YOUR ASSIGNMENT: In the entries that follow, find every line containing "holder" and copy it.

[THE DATA — start]

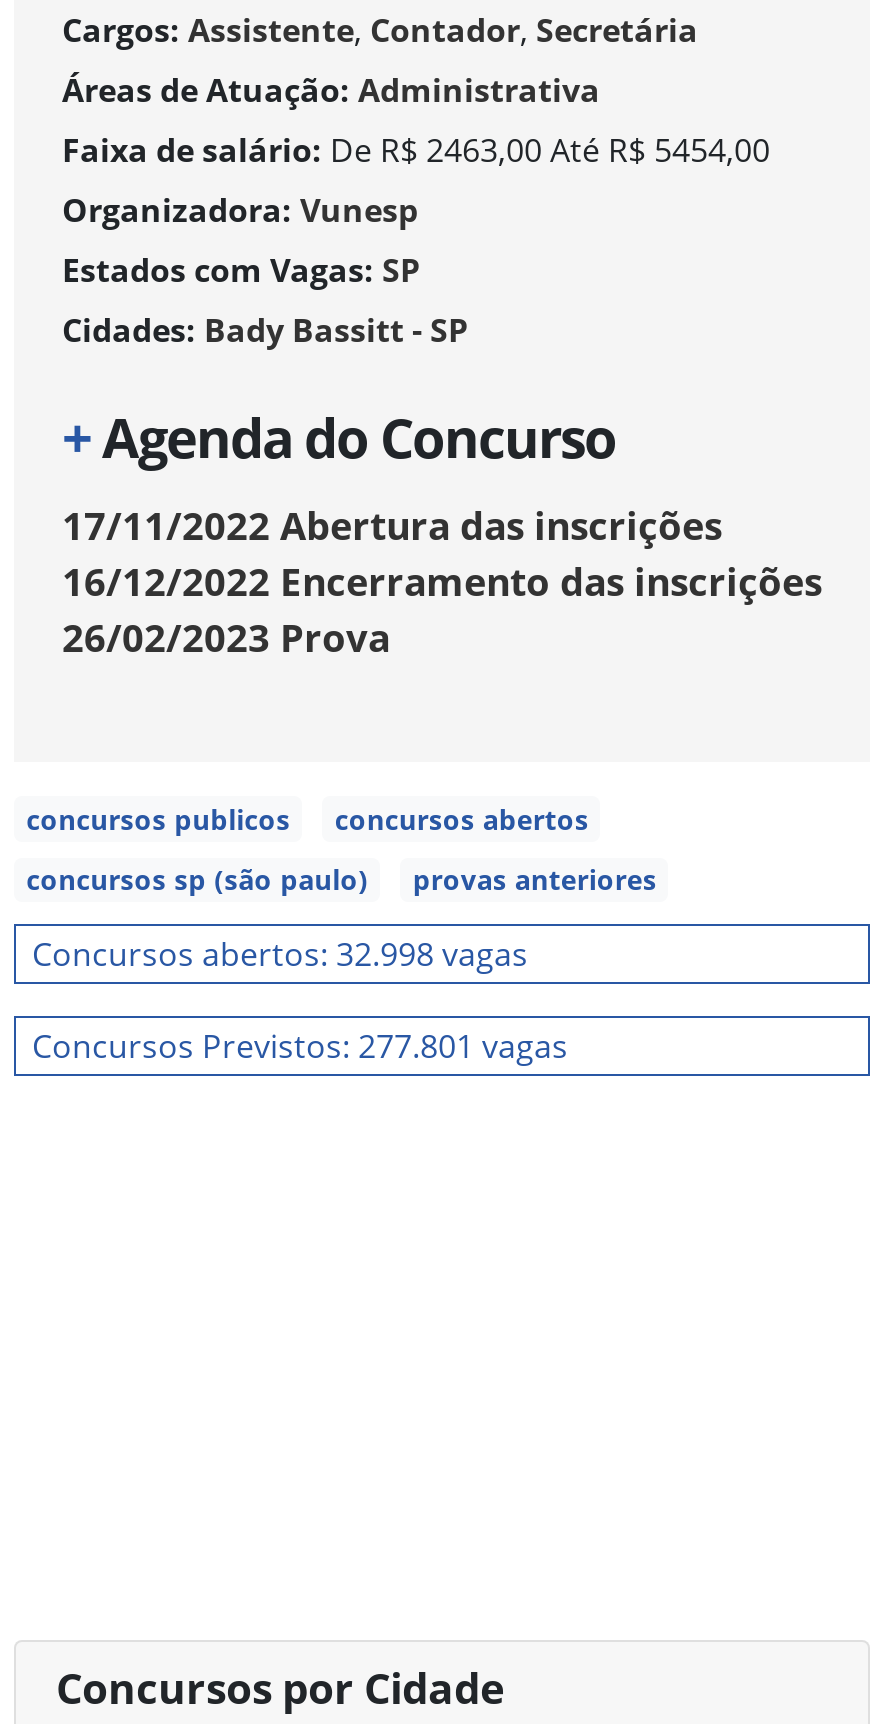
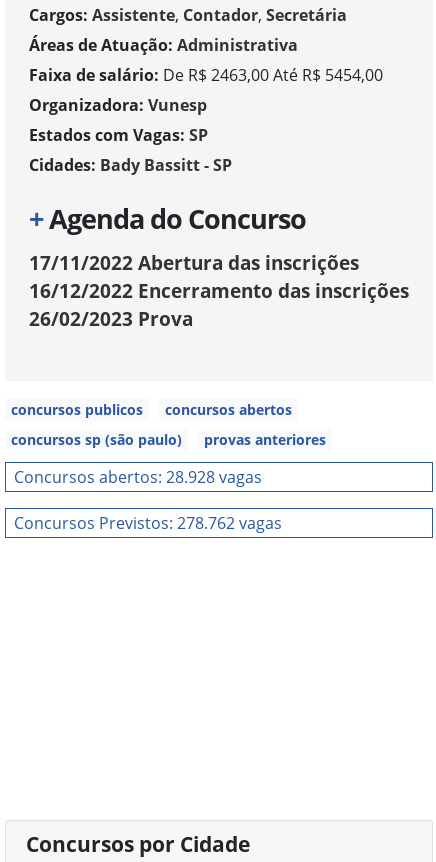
- Concursos abertos: 32.998 vagas
+ Concursos abertos: 28.928 vagas

- Concursos Previstos: 277.801 vagas
+ Concursos Previstos: 278.762 vagas
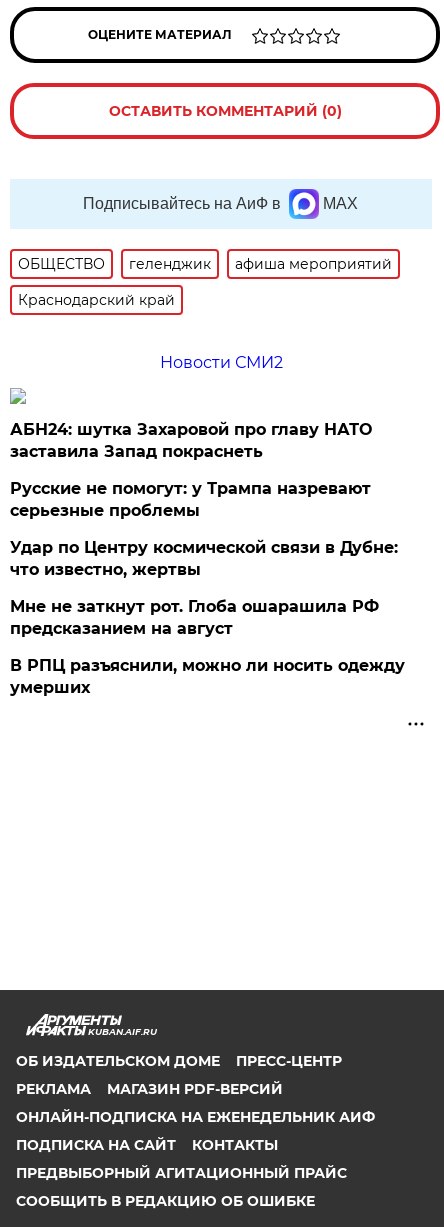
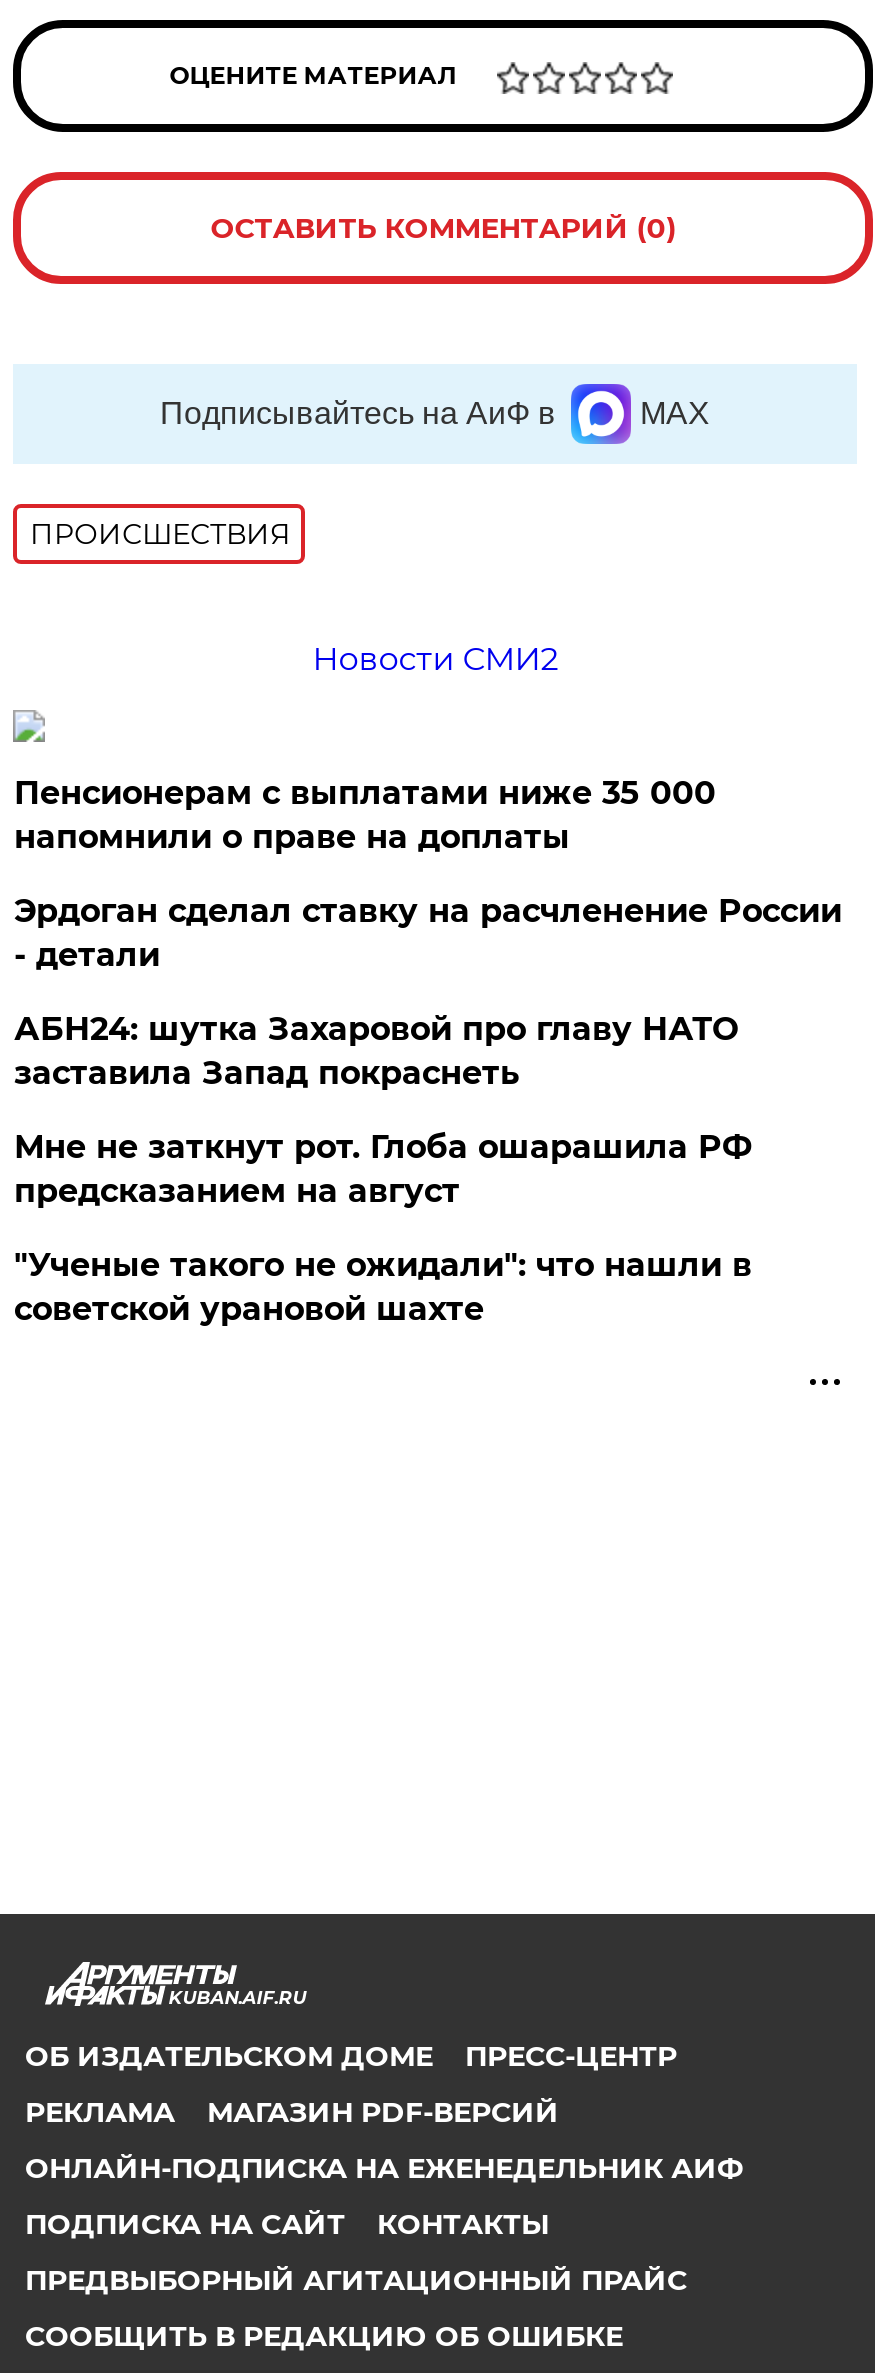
- ОБЩЕСТВО
- геленджик
- афиша мероприятий
- Краснодарский край
+ ПРОИСШЕСТВИЯ

+ Пенсионерам с выплатами ниже 35 000
+ напомнили о праве на доплаты
+ Эрдоган сделал ставку на расчленение России
+ - детали

moved down: АБН24: шутка Захаровой про главу НАТО | заставила Запад покраснеть

- Русские не помогут: у Трампа назревают
- серьезные проблемы
- Удар по Центру космической связи в Дубне:
- что известно, жертвы

- В РПЦ разъяснили, можно ли носить одежду
- умерших
+ "Ученые такого не ожидали": что нашли в
+ советской урановой шахте
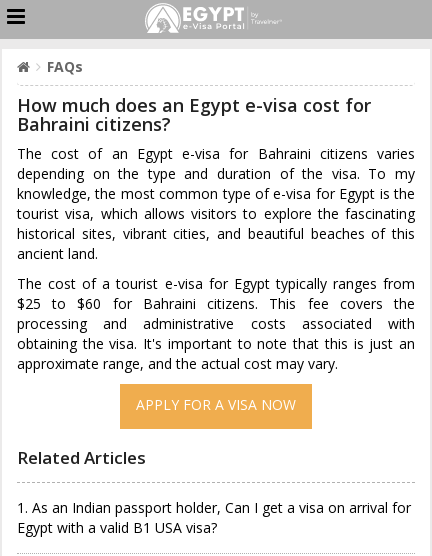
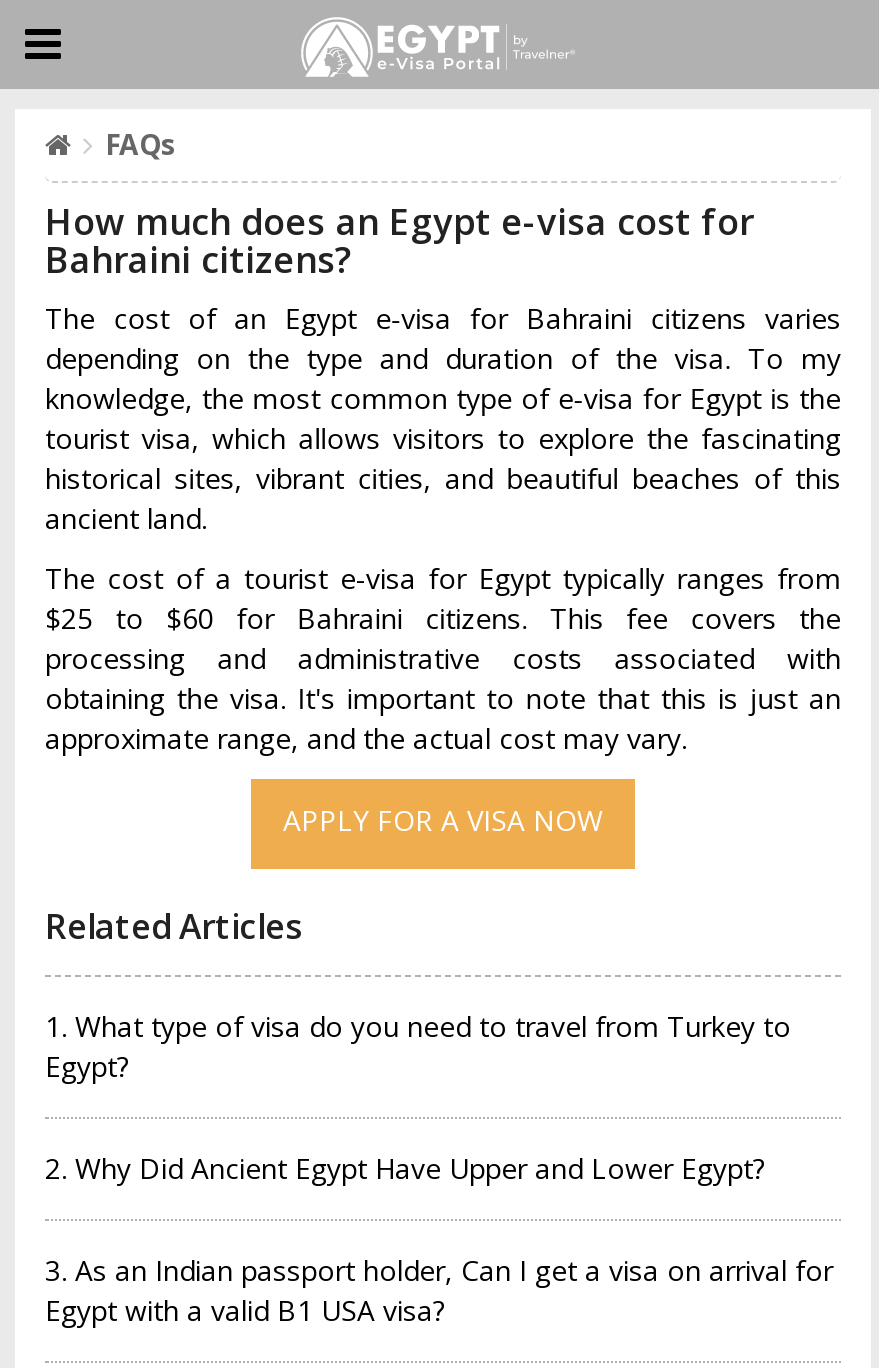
- 1. As an Indian passport holder, Can I get a visa on arrival for
+ 1. What type of visa do you need to travel from Turkey to
+ Egypt?
+ 2. Why Did Ancient Egypt Have Upper and Lower Egypt?
+ 3. As an Indian passport holder, Can I get a visa on arrival for
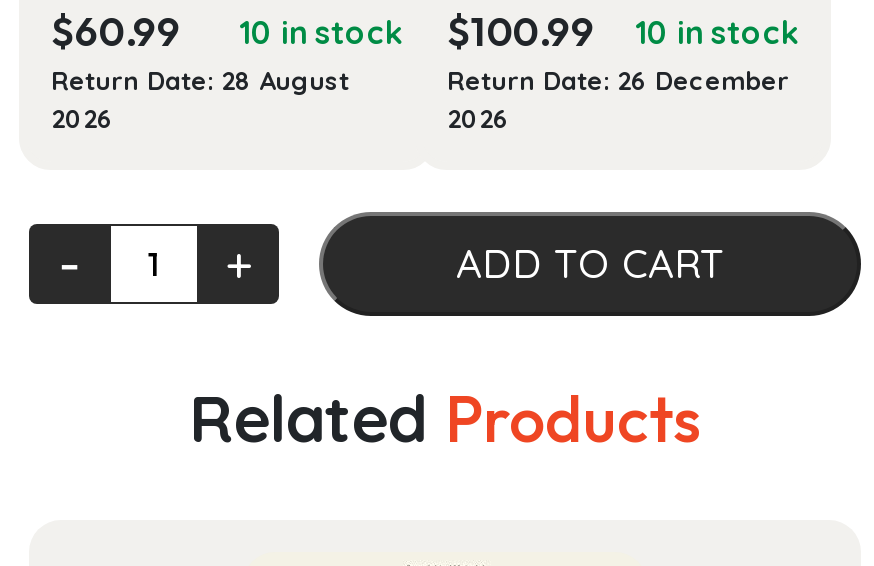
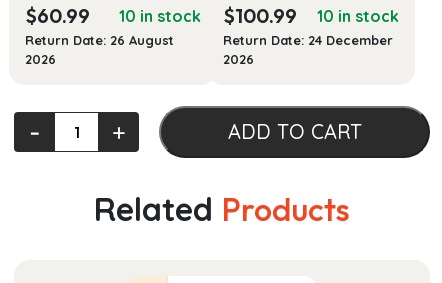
- Return Date: 28 August
+ Return Date: 26 August

- Return Date: 26 December
+ Return Date: 24 December
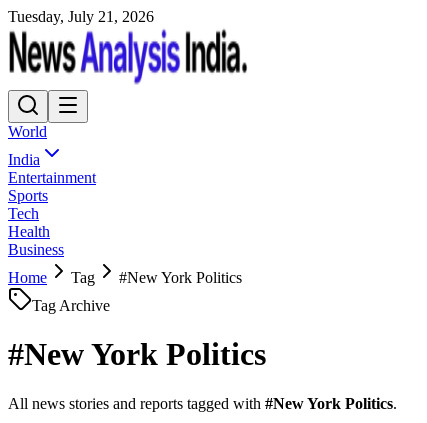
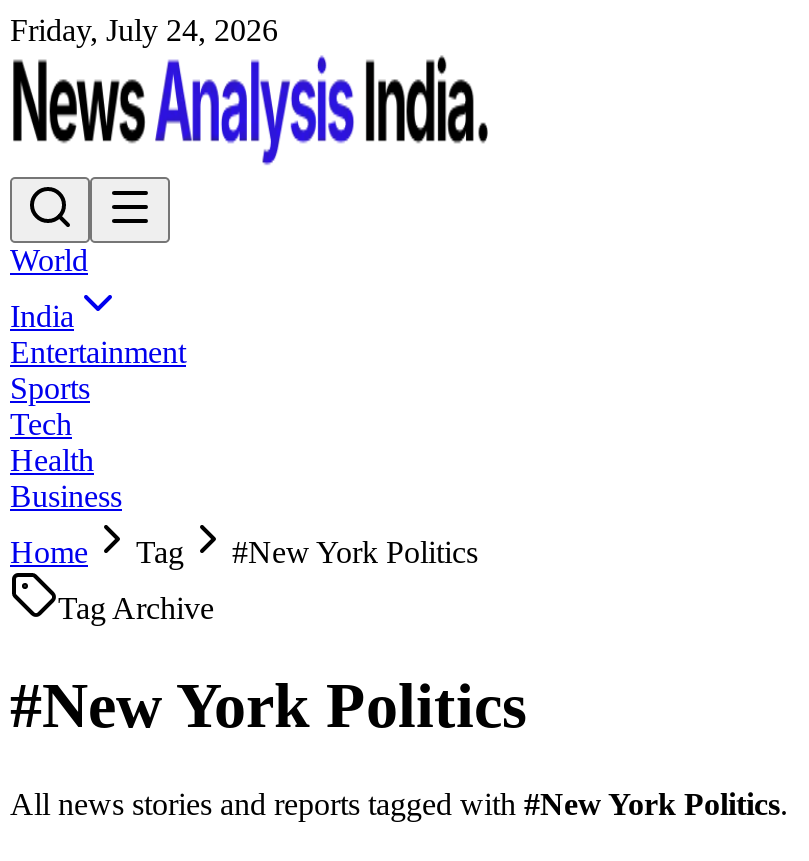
- Tuesday, July 21, 2026
+ Friday, July 24, 2026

[THE DATA — finish]

SOLVED PROBLEM:
- 1. As an Indian passport holder, Can I get a visa on arrival for
+ 3. As an Indian passport holder, Can I get a visa on arrival for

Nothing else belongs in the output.